▶ **ABOUT THIS EXERCISE**:
Your answer must consist of exactly the lines below, starting with the line with "- With N TRS" and going on through the line with "- (2) CRI of the reference TRS resource", and nothing else.

▶ **SUPPLIED DATA**:

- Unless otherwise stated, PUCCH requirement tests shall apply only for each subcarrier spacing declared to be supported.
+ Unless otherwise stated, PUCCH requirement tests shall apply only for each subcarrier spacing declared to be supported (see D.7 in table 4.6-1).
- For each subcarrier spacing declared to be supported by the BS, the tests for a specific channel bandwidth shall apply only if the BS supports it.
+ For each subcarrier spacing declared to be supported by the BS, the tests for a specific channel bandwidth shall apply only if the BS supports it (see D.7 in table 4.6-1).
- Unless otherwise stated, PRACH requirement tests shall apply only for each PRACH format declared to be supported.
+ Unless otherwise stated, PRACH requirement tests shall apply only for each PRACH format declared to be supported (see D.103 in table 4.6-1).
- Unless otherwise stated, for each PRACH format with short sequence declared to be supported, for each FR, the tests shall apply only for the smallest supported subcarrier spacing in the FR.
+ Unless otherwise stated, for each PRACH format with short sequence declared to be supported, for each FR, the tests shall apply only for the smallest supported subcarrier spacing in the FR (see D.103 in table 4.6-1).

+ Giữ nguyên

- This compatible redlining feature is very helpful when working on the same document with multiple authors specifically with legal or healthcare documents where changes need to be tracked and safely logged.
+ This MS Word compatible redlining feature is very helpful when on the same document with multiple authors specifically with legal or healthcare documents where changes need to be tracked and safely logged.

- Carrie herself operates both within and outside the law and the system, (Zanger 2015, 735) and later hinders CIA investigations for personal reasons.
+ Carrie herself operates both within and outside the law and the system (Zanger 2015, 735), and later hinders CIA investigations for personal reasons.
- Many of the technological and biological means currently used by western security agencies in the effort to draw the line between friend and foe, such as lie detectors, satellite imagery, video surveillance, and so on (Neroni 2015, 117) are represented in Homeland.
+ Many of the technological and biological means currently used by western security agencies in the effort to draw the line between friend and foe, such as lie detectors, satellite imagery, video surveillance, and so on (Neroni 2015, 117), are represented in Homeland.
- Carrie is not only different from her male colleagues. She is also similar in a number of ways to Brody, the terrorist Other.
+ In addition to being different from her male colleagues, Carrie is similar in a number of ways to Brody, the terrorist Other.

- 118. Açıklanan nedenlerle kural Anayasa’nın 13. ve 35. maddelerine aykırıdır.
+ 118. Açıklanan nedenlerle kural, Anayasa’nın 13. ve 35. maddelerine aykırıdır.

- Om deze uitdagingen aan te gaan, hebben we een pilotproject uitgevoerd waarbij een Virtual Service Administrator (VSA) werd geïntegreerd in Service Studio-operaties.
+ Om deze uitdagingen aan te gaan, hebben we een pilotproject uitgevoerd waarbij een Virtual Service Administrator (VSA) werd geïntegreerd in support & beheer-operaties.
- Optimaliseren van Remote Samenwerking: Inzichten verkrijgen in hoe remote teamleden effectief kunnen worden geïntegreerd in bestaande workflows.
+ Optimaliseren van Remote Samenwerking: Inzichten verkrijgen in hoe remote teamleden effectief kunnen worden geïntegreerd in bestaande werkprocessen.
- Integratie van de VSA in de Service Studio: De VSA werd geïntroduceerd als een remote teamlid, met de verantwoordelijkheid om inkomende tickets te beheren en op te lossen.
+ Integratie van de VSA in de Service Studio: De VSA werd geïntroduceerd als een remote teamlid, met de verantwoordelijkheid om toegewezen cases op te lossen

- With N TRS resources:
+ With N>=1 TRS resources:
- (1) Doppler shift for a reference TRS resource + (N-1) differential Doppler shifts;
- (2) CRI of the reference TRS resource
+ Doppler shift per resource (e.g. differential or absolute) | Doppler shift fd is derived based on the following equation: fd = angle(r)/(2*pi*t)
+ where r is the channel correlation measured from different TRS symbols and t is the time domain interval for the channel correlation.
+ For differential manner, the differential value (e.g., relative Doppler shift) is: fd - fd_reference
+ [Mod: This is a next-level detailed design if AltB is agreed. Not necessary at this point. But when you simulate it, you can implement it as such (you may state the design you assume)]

▶ **COMPLETED TASK**:
- With N TRS resources:
+ With N>=1 TRS resources:
- (1) Doppler shift for a reference TRS resource + (N-1) differential Doppler shifts;
- (2) CRI of the reference TRS resource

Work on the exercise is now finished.